- **Work to be completed**
Reproduce every entry below precisely; do not include the pictures.

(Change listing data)
Content starts
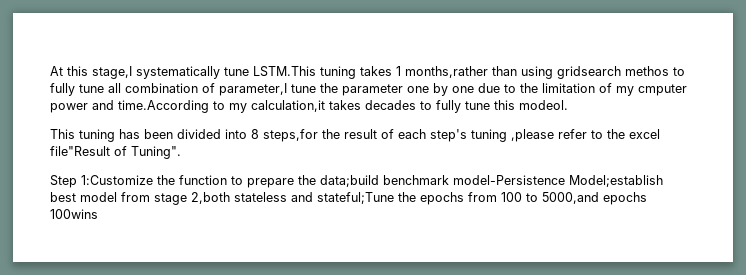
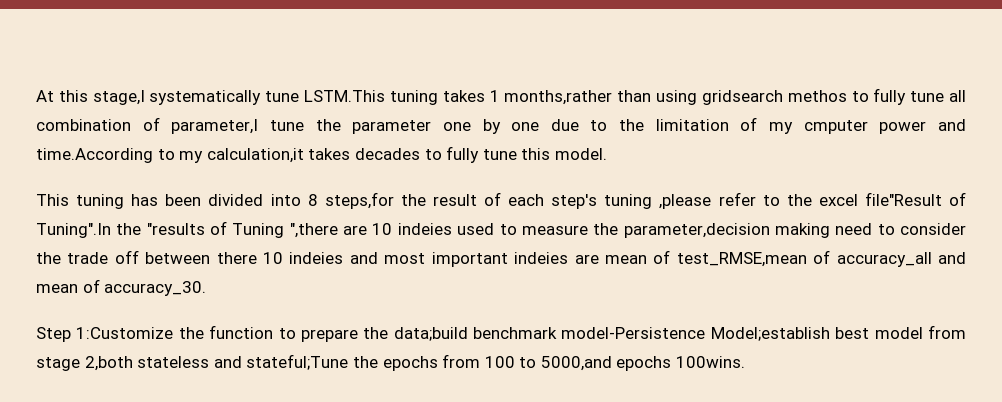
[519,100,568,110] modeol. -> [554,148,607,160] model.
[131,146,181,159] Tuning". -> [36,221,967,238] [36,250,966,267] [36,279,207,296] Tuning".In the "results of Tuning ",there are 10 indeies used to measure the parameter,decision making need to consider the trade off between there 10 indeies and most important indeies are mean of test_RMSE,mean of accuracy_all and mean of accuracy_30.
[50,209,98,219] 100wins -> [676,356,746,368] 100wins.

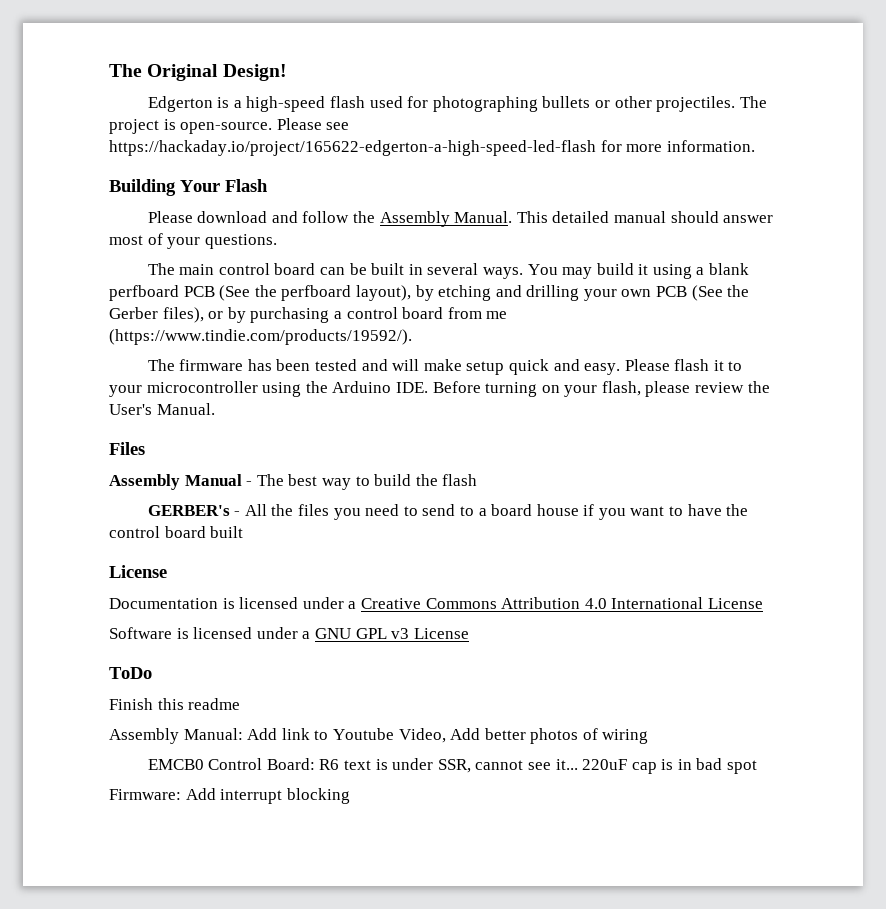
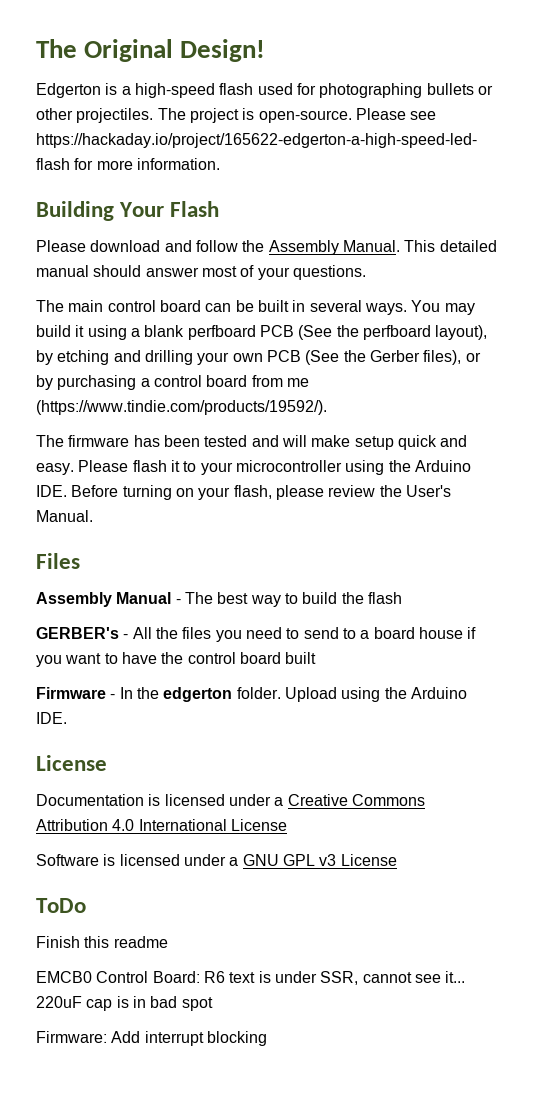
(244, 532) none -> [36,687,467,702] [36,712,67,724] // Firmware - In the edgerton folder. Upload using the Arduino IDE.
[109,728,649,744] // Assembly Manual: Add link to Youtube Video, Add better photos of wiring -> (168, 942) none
Content ends
- **The answer**
[519,100,568,110] modeol. -> [554,148,607,160] model.
[131,146,181,159] Tuning". -> [36,221,967,238] [36,250,966,267] [36,279,207,296] Tuning".In the "results of Tuning ",there are 10 indeies used to measure the parameter,decision making need to consider the trade off between there 10 indeies and most important indeies are mean of test_RMSE,mean of accuracy_all and mean of accuracy_30.
[50,209,98,219] 100wins -> [676,356,746,368] 100wins.

(244, 532) none -> [36,687,467,702] [36,712,67,724] // Firmware - In the edgerton folder. Upload using the Arduino IDE.
[109,728,649,744] // Assembly Manual: Add link to Youtube Video, Add better photos of wiring -> (168, 942) none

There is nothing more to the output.